[[ RECORDS FOR THIS EXERCISE open ]]
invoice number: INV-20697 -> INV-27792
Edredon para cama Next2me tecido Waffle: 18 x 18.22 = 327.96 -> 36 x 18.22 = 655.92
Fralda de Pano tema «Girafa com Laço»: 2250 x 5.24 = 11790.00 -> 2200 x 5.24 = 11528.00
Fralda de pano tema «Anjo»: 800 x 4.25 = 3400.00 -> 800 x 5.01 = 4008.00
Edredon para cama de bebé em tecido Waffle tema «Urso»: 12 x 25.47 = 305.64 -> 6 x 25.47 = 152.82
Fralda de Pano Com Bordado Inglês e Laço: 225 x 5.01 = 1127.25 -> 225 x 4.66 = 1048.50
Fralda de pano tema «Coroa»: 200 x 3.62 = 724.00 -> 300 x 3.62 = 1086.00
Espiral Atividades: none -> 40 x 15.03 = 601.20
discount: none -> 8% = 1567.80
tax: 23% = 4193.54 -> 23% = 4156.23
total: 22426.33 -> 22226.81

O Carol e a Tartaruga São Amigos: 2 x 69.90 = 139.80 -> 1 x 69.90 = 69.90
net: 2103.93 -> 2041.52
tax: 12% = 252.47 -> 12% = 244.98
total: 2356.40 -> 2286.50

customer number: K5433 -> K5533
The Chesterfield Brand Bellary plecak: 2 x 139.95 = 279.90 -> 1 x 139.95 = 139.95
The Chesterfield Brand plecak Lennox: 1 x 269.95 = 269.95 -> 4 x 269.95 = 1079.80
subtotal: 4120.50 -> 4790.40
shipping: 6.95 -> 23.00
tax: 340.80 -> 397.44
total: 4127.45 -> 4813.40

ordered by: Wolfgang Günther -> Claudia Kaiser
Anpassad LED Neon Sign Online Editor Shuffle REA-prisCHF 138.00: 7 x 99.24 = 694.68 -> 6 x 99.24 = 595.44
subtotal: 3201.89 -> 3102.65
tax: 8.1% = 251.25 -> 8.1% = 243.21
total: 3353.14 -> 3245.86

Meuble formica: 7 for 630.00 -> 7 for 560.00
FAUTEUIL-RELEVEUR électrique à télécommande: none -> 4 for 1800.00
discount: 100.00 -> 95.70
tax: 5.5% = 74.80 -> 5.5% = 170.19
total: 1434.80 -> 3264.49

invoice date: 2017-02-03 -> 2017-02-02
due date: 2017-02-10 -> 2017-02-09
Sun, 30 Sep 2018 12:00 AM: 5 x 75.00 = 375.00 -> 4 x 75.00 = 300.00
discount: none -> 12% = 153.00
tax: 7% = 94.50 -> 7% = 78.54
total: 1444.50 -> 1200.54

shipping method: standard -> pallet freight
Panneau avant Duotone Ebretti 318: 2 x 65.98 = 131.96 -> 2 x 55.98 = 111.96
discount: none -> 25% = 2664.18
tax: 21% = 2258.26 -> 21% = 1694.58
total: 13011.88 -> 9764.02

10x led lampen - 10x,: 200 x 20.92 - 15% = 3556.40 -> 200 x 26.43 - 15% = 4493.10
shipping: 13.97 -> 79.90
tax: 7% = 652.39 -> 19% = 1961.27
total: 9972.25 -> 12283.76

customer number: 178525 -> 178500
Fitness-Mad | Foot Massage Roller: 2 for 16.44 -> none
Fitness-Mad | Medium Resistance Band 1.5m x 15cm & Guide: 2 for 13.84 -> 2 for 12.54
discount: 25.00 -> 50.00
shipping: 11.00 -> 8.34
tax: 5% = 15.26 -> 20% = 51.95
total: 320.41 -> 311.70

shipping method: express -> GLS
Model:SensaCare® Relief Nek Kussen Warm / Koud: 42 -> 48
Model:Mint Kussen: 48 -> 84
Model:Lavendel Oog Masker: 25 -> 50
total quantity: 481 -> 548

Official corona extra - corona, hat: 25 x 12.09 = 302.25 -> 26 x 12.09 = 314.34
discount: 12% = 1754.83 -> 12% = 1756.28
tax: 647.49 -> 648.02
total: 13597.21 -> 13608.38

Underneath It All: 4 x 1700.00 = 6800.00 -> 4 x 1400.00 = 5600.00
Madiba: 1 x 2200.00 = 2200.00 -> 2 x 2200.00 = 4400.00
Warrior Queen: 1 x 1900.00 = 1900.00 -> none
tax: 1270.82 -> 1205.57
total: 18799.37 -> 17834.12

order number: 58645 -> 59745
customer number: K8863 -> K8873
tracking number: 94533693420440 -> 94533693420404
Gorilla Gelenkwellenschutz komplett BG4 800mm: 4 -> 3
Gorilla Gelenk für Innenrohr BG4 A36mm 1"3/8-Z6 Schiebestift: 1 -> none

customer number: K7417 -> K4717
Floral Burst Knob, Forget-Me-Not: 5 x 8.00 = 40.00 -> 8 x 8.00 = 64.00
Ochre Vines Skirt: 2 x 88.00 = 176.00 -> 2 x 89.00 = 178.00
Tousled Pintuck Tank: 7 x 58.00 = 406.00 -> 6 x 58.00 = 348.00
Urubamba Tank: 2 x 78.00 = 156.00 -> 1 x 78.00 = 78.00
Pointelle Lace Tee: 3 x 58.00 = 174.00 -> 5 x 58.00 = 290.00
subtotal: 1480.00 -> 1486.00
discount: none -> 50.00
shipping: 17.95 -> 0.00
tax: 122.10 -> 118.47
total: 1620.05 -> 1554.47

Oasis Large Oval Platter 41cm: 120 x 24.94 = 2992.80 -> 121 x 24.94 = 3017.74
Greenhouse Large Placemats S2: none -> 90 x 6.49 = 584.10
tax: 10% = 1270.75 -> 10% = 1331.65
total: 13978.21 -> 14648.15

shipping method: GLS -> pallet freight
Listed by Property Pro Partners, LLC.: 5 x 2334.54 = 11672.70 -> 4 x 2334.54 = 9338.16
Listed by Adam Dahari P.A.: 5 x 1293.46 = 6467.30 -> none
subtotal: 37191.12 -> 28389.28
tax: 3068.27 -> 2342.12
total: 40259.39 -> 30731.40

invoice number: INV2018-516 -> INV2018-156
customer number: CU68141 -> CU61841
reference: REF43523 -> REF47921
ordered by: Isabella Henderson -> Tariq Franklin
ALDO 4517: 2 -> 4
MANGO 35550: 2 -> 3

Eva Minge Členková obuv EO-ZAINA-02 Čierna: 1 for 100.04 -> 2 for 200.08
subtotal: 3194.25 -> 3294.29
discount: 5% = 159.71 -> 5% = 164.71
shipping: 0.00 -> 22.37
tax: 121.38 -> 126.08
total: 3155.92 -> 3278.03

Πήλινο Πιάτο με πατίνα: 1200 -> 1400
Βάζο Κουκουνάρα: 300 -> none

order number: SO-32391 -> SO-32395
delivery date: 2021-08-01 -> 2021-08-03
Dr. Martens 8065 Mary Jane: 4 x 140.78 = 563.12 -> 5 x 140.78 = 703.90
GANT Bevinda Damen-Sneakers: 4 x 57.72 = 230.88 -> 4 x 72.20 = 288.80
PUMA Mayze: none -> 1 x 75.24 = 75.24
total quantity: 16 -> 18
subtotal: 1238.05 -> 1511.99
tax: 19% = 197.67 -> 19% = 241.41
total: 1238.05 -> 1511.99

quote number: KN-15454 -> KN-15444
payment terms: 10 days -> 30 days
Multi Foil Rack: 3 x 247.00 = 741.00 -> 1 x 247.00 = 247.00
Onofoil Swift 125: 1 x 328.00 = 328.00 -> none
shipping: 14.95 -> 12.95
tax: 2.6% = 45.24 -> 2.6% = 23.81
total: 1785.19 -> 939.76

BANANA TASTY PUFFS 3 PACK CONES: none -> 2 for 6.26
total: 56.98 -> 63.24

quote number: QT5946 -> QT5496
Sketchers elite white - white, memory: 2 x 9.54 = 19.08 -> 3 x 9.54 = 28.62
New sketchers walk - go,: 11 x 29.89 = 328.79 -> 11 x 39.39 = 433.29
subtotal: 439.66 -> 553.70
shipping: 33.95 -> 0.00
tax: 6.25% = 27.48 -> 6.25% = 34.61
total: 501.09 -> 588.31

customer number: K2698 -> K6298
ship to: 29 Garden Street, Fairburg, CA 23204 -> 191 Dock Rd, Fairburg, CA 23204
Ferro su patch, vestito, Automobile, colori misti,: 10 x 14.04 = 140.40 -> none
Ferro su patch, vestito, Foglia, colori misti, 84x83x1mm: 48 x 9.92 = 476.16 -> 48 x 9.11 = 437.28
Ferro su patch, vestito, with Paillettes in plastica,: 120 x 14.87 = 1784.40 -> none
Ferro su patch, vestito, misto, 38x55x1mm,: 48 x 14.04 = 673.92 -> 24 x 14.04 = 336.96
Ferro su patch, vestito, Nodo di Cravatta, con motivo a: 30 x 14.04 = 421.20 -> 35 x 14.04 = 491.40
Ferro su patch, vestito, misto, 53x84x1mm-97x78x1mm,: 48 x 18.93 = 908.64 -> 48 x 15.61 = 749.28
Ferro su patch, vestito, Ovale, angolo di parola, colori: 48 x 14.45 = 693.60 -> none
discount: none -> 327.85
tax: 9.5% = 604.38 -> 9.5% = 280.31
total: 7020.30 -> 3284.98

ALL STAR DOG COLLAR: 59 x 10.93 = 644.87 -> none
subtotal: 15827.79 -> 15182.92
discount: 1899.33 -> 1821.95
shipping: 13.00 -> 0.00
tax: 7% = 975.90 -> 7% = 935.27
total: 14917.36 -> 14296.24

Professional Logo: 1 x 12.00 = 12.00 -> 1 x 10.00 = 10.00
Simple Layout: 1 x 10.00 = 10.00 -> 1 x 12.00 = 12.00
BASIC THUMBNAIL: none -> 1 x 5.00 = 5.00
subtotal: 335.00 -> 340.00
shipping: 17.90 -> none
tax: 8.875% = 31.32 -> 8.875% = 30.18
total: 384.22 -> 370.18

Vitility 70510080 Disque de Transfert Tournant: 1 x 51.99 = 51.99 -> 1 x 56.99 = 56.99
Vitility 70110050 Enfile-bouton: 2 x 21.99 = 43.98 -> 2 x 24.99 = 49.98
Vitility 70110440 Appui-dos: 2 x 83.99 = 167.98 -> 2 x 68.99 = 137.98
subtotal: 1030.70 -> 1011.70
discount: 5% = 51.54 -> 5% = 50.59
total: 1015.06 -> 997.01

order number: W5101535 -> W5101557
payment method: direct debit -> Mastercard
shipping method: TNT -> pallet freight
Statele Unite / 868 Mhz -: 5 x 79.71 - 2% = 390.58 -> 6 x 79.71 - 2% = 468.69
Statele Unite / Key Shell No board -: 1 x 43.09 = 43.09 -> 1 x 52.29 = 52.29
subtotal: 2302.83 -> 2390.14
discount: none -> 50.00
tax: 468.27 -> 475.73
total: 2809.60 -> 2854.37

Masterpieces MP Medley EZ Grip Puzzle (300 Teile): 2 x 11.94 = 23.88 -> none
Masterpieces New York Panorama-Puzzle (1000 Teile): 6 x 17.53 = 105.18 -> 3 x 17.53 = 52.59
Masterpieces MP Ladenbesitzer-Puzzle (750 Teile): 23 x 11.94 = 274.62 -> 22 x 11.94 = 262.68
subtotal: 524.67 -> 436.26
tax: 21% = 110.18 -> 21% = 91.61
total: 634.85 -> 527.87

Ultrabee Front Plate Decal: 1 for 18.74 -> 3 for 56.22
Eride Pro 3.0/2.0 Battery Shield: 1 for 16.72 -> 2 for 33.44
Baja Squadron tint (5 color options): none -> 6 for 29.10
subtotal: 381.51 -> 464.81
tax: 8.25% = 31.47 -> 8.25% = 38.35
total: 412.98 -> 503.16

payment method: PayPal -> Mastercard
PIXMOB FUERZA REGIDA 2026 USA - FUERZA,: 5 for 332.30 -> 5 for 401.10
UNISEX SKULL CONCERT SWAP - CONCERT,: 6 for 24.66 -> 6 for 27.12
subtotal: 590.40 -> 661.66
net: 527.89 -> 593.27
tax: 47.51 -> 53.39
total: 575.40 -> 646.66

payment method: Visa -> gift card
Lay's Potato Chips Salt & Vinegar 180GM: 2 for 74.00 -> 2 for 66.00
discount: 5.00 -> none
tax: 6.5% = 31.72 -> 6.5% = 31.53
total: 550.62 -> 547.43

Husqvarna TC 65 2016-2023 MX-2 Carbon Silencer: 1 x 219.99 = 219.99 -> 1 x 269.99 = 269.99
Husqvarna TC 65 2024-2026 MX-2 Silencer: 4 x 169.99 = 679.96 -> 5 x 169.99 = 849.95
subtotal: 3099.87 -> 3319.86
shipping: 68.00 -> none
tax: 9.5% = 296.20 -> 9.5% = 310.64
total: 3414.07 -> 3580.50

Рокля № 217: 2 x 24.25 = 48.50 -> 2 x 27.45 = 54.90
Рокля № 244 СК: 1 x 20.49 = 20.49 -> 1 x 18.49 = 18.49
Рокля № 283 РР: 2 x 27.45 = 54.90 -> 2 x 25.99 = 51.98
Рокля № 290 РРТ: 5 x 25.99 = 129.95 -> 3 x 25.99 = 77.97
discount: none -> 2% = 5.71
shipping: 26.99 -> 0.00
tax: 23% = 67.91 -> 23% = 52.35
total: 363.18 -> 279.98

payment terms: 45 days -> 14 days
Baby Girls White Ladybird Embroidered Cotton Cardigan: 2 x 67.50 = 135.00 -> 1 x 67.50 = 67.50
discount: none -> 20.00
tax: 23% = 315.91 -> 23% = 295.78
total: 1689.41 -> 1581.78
[[ RECORDS FOR THIS EXERCISE closed ]]
Up to and including the line that holds "total: 13011.88 -> 9764.02", reproduce the records above exactly from their first line, and give nothing else.

invoice number: INV-20697 -> INV-27792
Edredon para cama Next2me tecido Waffle: 18 x 18.22 = 327.96 -> 36 x 18.22 = 655.92
Fralda de Pano tema «Girafa com Laço»: 2250 x 5.24 = 11790.00 -> 2200 x 5.24 = 11528.00
Fralda de pano tema «Anjo»: 800 x 4.25 = 3400.00 -> 800 x 5.01 = 4008.00
Edredon para cama de bebé em tecido Waffle tema «Urso»: 12 x 25.47 = 305.64 -> 6 x 25.47 = 152.82
Fralda de Pano Com Bordado Inglês e Laço: 225 x 5.01 = 1127.25 -> 225 x 4.66 = 1048.50
Fralda de pano tema «Coroa»: 200 x 3.62 = 724.00 -> 300 x 3.62 = 1086.00
Espiral Atividades: none -> 40 x 15.03 = 601.20
discount: none -> 8% = 1567.80
tax: 23% = 4193.54 -> 23% = 4156.23
total: 22426.33 -> 22226.81

O Carol e a Tartaruga São Amigos: 2 x 69.90 = 139.80 -> 1 x 69.90 = 69.90
net: 2103.93 -> 2041.52
tax: 12% = 252.47 -> 12% = 244.98
total: 2356.40 -> 2286.50

customer number: K5433 -> K5533
The Chesterfield Brand Bellary plecak: 2 x 139.95 = 279.90 -> 1 x 139.95 = 139.95
The Chesterfield Brand plecak Lennox: 1 x 269.95 = 269.95 -> 4 x 269.95 = 1079.80
subtotal: 4120.50 -> 4790.40
shipping: 6.95 -> 23.00
tax: 340.80 -> 397.44
total: 4127.45 -> 4813.40

ordered by: Wolfgang Günther -> Claudia Kaiser
Anpassad LED Neon Sign Online Editor Shuffle REA-prisCHF 138.00: 7 x 99.24 = 694.68 -> 6 x 99.24 = 595.44
subtotal: 3201.89 -> 3102.65
tax: 8.1% = 251.25 -> 8.1% = 243.21
total: 3353.14 -> 3245.86

Meuble formica: 7 for 630.00 -> 7 for 560.00
FAUTEUIL-RELEVEUR électrique à télécommande: none -> 4 for 1800.00
discount: 100.00 -> 95.70
tax: 5.5% = 74.80 -> 5.5% = 170.19
total: 1434.80 -> 3264.49

invoice date: 2017-02-03 -> 2017-02-02
due date: 2017-02-10 -> 2017-02-09
Sun, 30 Sep 2018 12:00 AM: 5 x 75.00 = 375.00 -> 4 x 75.00 = 300.00
discount: none -> 12% = 153.00
tax: 7% = 94.50 -> 7% = 78.54
total: 1444.50 -> 1200.54

shipping method: standard -> pallet freight
Panneau avant Duotone Ebretti 318: 2 x 65.98 = 131.96 -> 2 x 55.98 = 111.96
discount: none -> 25% = 2664.18
tax: 21% = 2258.26 -> 21% = 1694.58
total: 13011.88 -> 9764.02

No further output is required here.